# [What you are asked to do]
Find the line that contains "position: absolute;". Then set down that line and all the lines after it, to the end of the records, exactly and with nothing added.

# [Entries taken from a collection]
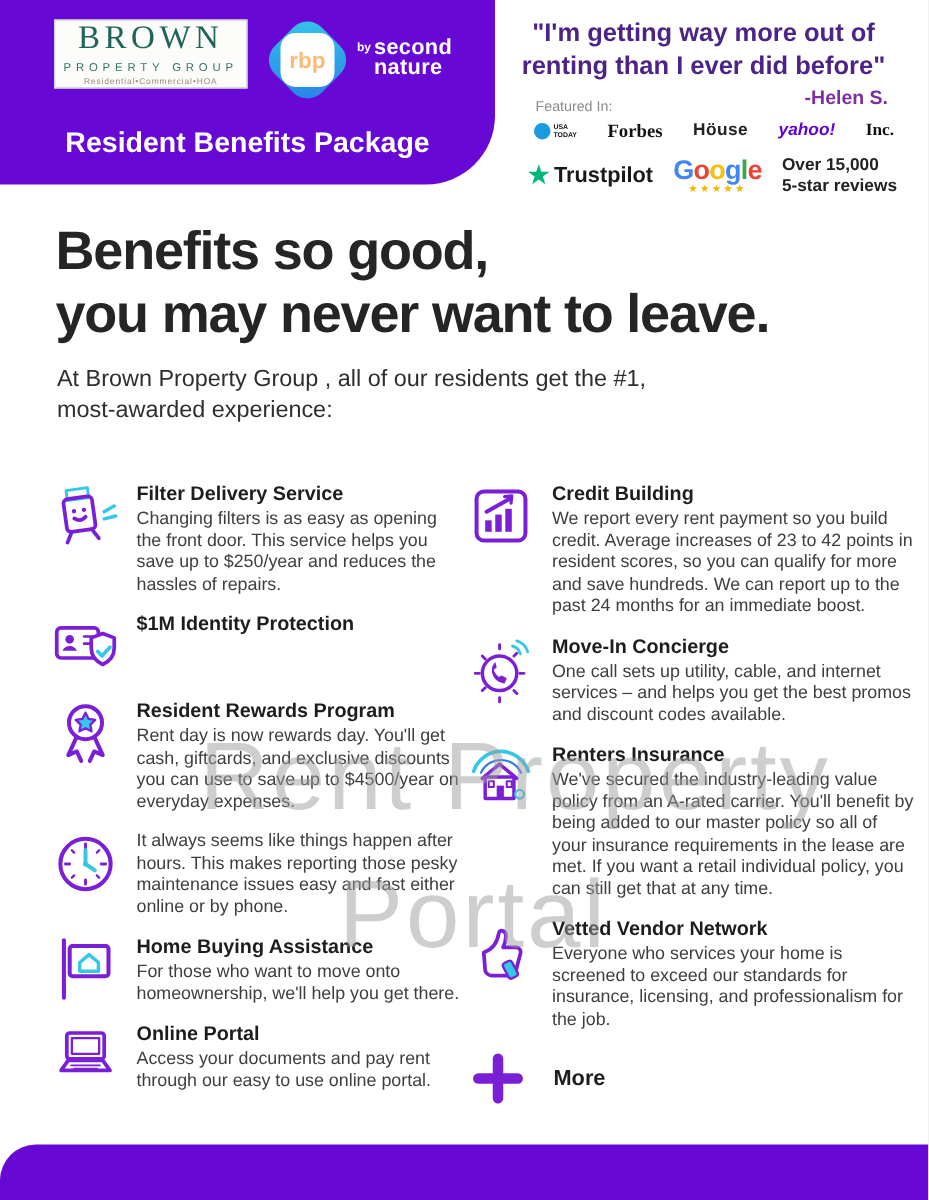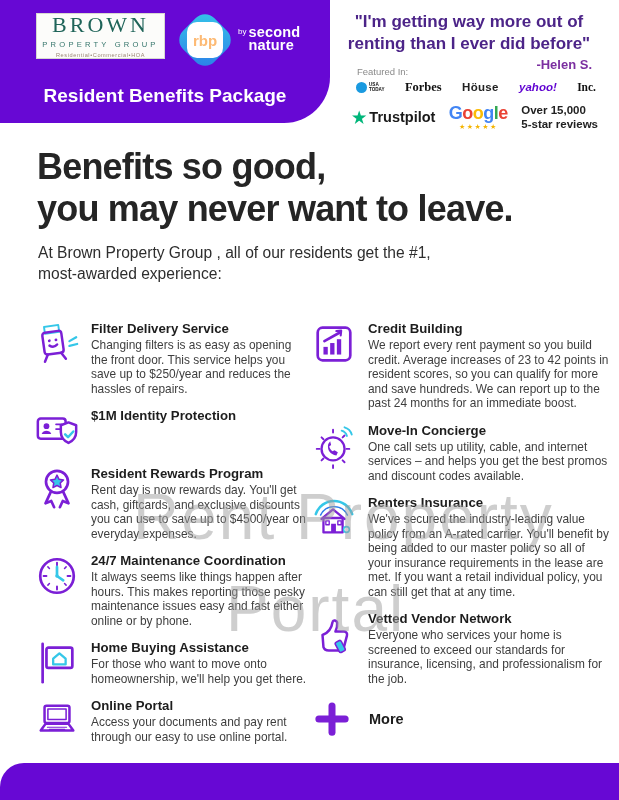--- a/index.html
+++ b/index.html
@@ -18,21 +18,21 @@
     color:#1f6459; letter-spacing:3px; }
   .brown-sub{ font-size:7.6px; letter-spacing:3.2px; color:#35756b; margin-top:2px; }
   .brown-tag{ font-size:5.6px; letter-spacing:0.6px; color:#9b8573; margin-top:2px; }
   .rbp-badge{ position:absolute; left:179px; top:14px; width:52px; height:52px; }
   .rbp-diamond{ position:absolute; inset:4px; transform:rotate(45deg);
     background:linear-gradient(135deg,#35c7e8 0%, #2b7de9 100%); border-radius:13px; }
   .rbp-white{ position:absolute; inset:8px; background:#ffffff; border-radius:10px; }
   .rbp-text{ position:absolute; inset:0; display:flex; align-items:center;
     justify-content:center; color:#fdba74; font-weight:800; font-size:15px; }
   .sn-wrap{ position:absolute; left:238px; top:26px; color:#ffffff; display:flex; }
-  .sn-by{ font-size:8px; font-weight:400; margin:1px 2px 0 0; }
+  .sn-by{ font-size:8px; font-weight:700; margin:1px 2px 0 0; }
   .sn-words{ font-size:14.5px; font-weight:800; line-height:0.9; letter-spacing:0.2px; }
   .band-title{ position:absolute; left:0; top:85px; width:330px; text-align:center;
     color:#ffffff; font-weight:800; font-size:19px; }
   
   .quote{ position:absolute; left:338px; top:11px; width:262px; text-align:center;
     color:#4c2488; font-weight:800; font-size:17px; line-height:1.3; }
   .quote-attr{ text-align:right; font-size:13px; color:#7b2fa0; padding-right:8px; margin-top:2px; }
   .featured-label{ position:absolute; left:357px; top:66px; font-size:9.5px; color:#8a8a8a; }
   .logos-row{ position:absolute; left:356px; top:77px; width:240px; height:20px;
     display:flex; align-items:center; justify-content:space-between; }
@@ -202,21 +202,20 @@
       <div class="ic">
         <svg viewBox="0 0 48 48" fill="none" stroke="#7b1fd6" stroke-width="2.8" stroke-linecap="round" stroke-linejoin="round">
           <circle cx="24" cy="24" r="17.5"></circle>
           <path d="M24 10 v3 M24 35 v3 M10 24 h3 M35 24 h3" stroke-width="2"></path>
           <path d="M14.5 14.5 l1.6 1.6 M31.9 31.9 l1.6 1.6 M14.5 33.5 l1.6-1.6 M31.9 16.1 l1.6-1.6" stroke-width="1.6"></path>
           <path d="M24 24 V14.5 M24 24 l6.5 4.5" stroke="#35c7e8"></path>
           <circle cx="24" cy="24" r="1.8" fill="#35c7e8" stroke="none"></circle>
         </svg>
       </div>
       <div>
-        <div class="tt">24/7 Maintenance Coordination</div>
         <div class="bd">It always seems like things happen after hours. This makes reporting those pesky maintenance issues easy and fast either online or by phone.</div>
       </div>
     </div>
 
     <div class="item">
       <div class="ic">
         <svg viewBox="0 0 48 48" fill="none" stroke="#7b1fd6" stroke-width="2.8" stroke-linecap="round" stroke-linejoin="round">
           <path d="M9 4 V44"></path>
           <rect x="13" y="8" width="27" height="21" rx="2"></rect>
           <path d="M20 19.5 l6.5-5.5 6.5 5.5 v6 h-13 z" stroke="#35c7e8" stroke-width="2.4"></path>

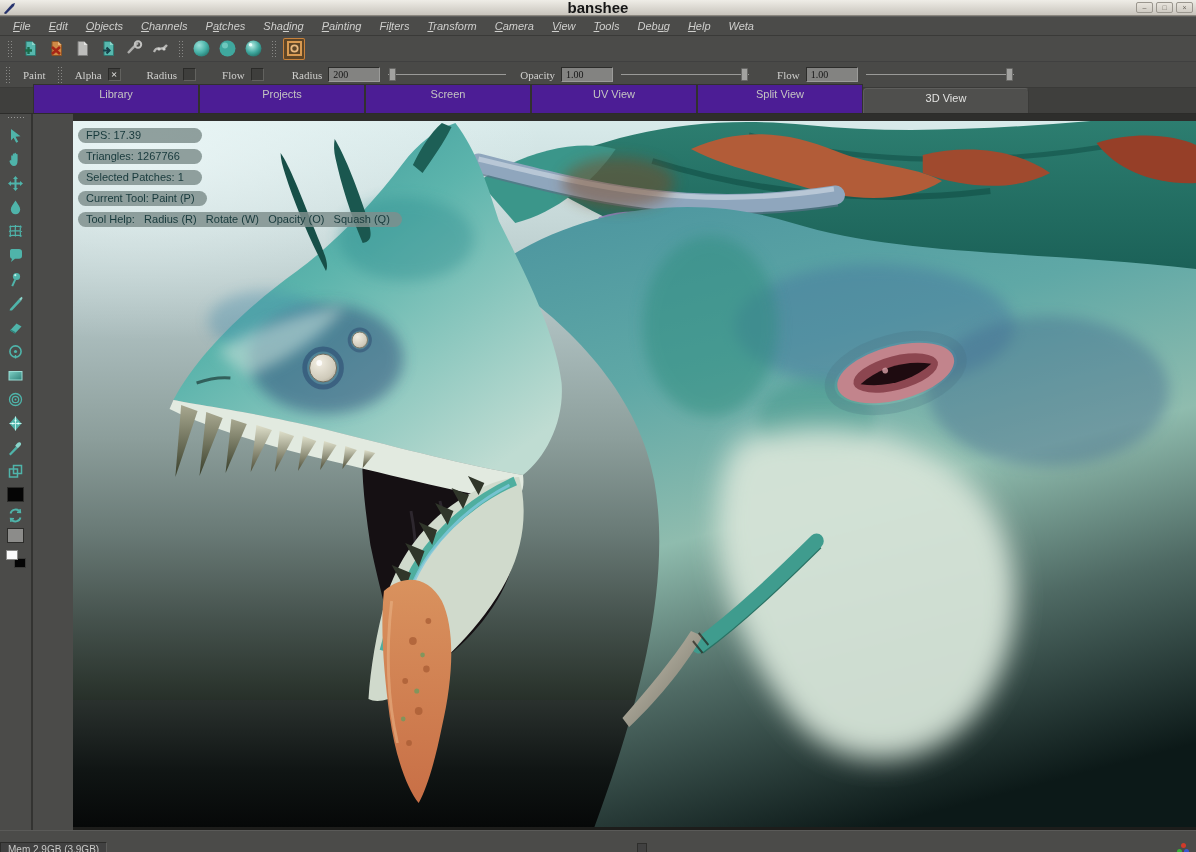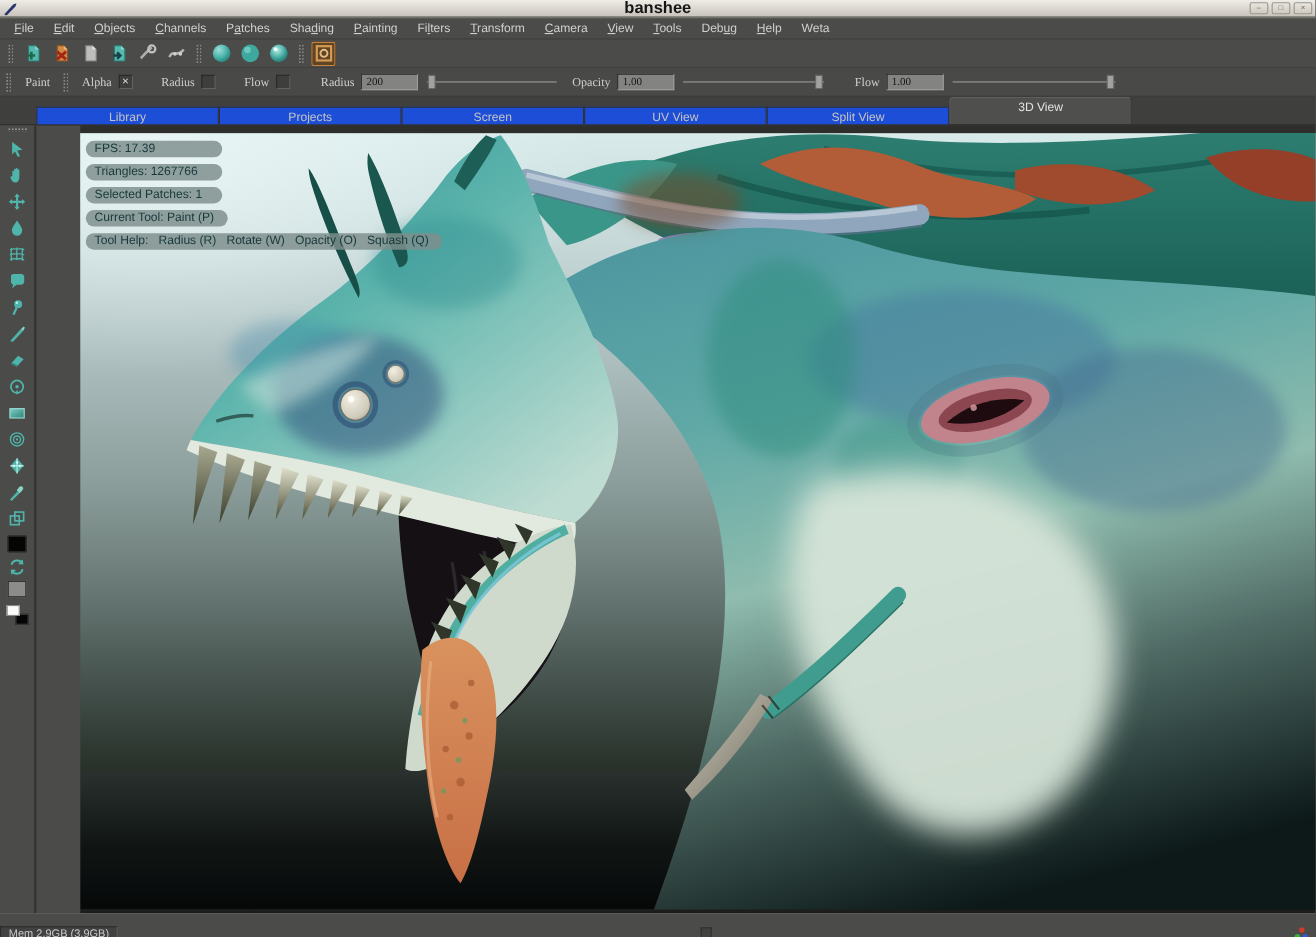--- a/index.html
+++ b/index.html
@@ -14,21 +14,21 @@
   .app-icon { width:14px; height:12px; }
   .win-title { position:absolute; left:0; right:0; text-align:center;
     font-weight:bold; color:#151515; font-size:15px; }
   .win-btns { margin-left:auto; display:flex; gap:3px; position:relative; }
   .win-btn { width:17px; height:11px; background:linear-gradient(#e8e4dc,#cfcbc3);
     border:1px solid #9a968e; border-radius:2px; font-size:7px; line-height:9px;
     text-align:center; color:#6a665e; }
 
   
   .menubar { height:20px; background:var(--chrome); border-top:1px solid #5e5e5c;
-    border-bottom:1px solid #3a3a38; display:flex; align-items:center; padding-left:4px; }
+    border-bottom:1px solid #3a3a38; display:flex; align-items:center; padding-left:4px;font-style:italic; }
   .menu-item { padding:0 9px; color:var(--txt); line-height:18px; cursor:default; }
   .menu-item u { text-decoration:underline; }
 
   
   .toolbar { height:26px; background:var(--chrome); border-bottom:1px solid #404040;
     display:flex; align-items:center; padding-left:2px; }
   .sep { width:5px; height:18px; margin:0 5px;
     background-image:radial-gradient(#98989а 35%, transparent 36%),radial-gradient(#989896 35%, transparent 36%);
     background-image:radial-gradient(#989896 35%, transparent 36%);
     background-size:3px 3px; opacity:.8; }
@@ -51,21 +51,21 @@
   .slider { position:relative; height:15px; margin-right:14px; }
   .slider .track { position:absolute; top:7px; left:0; right:0; height:1px; background:#9a9a98; }
   .slider .handle { position:absolute; top:1px; width:7px; height:13px; background:#a2a2a0;
     border:1px solid #68686б; border:1px solid #686866; border-radius:1px; }
   .slider .handle.start { left:1px; } .slider .handle.end { right:1px; }
   .w118{width:118px}.w128{width:128px}.w148{width:148px}
 
   
   .tabbar { height:26px; background:#3f3f3d; border-bottom:1px solid #2c2c2a;
     display:flex; align-items:flex-end; padding-left:33px; }
-  .tab { width:166px; height:16px; background:#1d4ed8; border:1px solid #31312f;
+  .tab { width:166px; height:29px; background:#4c1d95; border:1px solid #31312f;
     border-bottom:none; color:#c4c4c2; text-align:center; line-height:18px; }
   .tab.active { height:25px; background:#4f4f4d; border-color:#5e5e5c #3a3a38 transparent #5e5e5c;
     border-radius:4px 4px 0 0; color:#e2e2e0; }
 
   
   .main { display:flex; height:716px; }
   .palette { width:33px; background:var(--chrome); border-right:2px solid #333331;
     display:flex; flex-direction:column; align-items:center; padding-top:2px; }
   .palette .hsep { width:18px; height:4px; margin-bottom:3px;
     background-image:radial-gradient(#989896 35%, transparent 36%); background-size:3px 3px; }

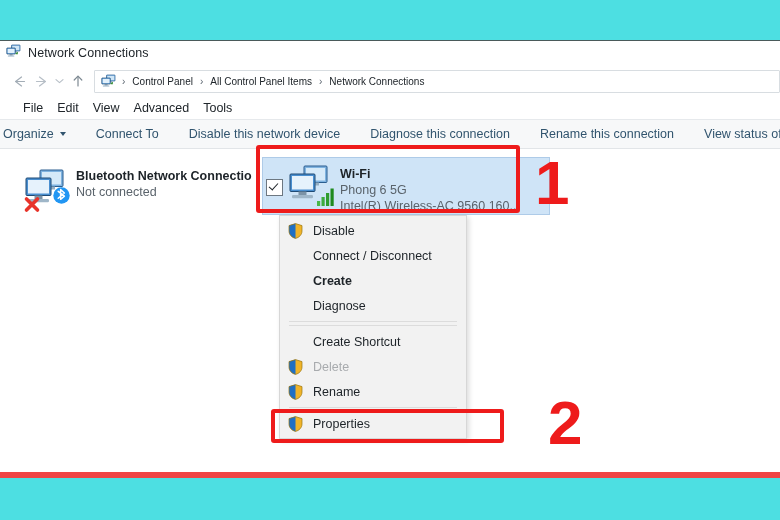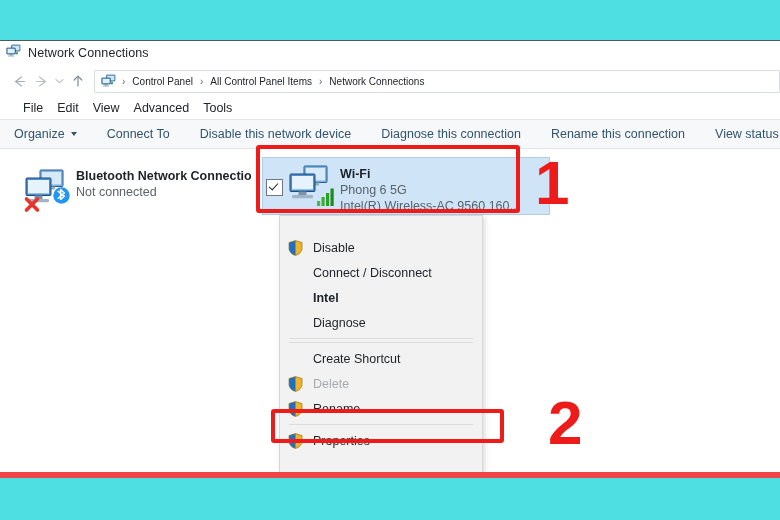--- a/index.html
+++ b/index.html
@@ -106,21 +106,21 @@
   }
 
   
   #toolbar {
     height: 30px;
     display: flex;
     align-items: center;
     background: #f7f8f9;
     border-top: 1px solid #e6e9ec;
     border-bottom: 1px solid #e2e5e8;
-    padding-left: 14px;
+    padding-left: 3px;
     box-sizing: border-box;
     overflow: hidden;
   }
   .tb-item {
     font-size: 12.5px;
     color: #31546e;
     white-space: nowrap;
     display: flex;
     align-items: center;
   }
@@ -208,25 +208,25 @@
     border: solid #1d2328;
     border-width: 0 1.6px 1.6px 0;
     transform: rotate(42deg);
   }
 
   
   #context-menu {
     position: absolute;
     left: 279px;
     top: 66px;
-    width: 204px;
+    width: 188px;
     background: #f2f2f2;
     border: 1px solid #d7d7d7;
     box-shadow: 2px 2px 5px rgba(0,0,0,.14);
-    padding: 19px 0;
+    padding: 2px 0;
     box-sizing: border-box;
   }
   .menu-row {
     height: 25px;
     display: flex;
     align-items: center;
     padding-left: 8px;
     font-size: 12.5px;
     color: #1d2328;
     white-space: nowrap;
@@ -433,21 +433,21 @@
         <span>Disable</span>
       </div>
 
       <div class="menu-row">
         <span class="menu-icon-slot"></span>
         <span>Connect / Disconnect</span>
       </div>
 
       <div class="menu-row bold">
         <span class="menu-icon-slot"></span>
-        <span>Intel</span>
+        <span>Create</span>
       </div>
 
       <div class="menu-row">
         <span class="menu-icon-slot"></span>
         <span>Diagnose</span>
       </div>
 
       <div class="menu-sep"></div>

# [Result]
     position: absolute;
     left: 279px;
     top: 66px;
-    width: 204px;
+    width: 188px;
     background: #f2f2f2;
     border: 1px solid #d7d7d7;
     box-shadow: 2px 2px 5px rgba(0,0,0,.14);
-    padding: 19px 0;
+    padding: 2px 0;
     box-sizing: border-box;
   }
   .menu-row {
     height: 25px;
     display: flex;
     align-items: center;
     padding-left: 8px;
     font-size: 12.5px;
     color: #1d2328;
     white-space: nowrap;
@@ -433,21 +433,21 @@
         <span>Disable</span>
       </div>
 
       <div class="menu-row">
         <span class="menu-icon-slot"></span>
         <span>Connect / Disconnect</span>
       </div>
 
       <div class="menu-row bold">
         <span class="menu-icon-slot"></span>
-        <span>Intel</span>
+        <span>Create</span>
       </div>
 
       <div class="menu-row">
         <span class="menu-icon-slot"></span>
         <span>Diagnose</span>
       </div>
 
       <div class="menu-sep"></div>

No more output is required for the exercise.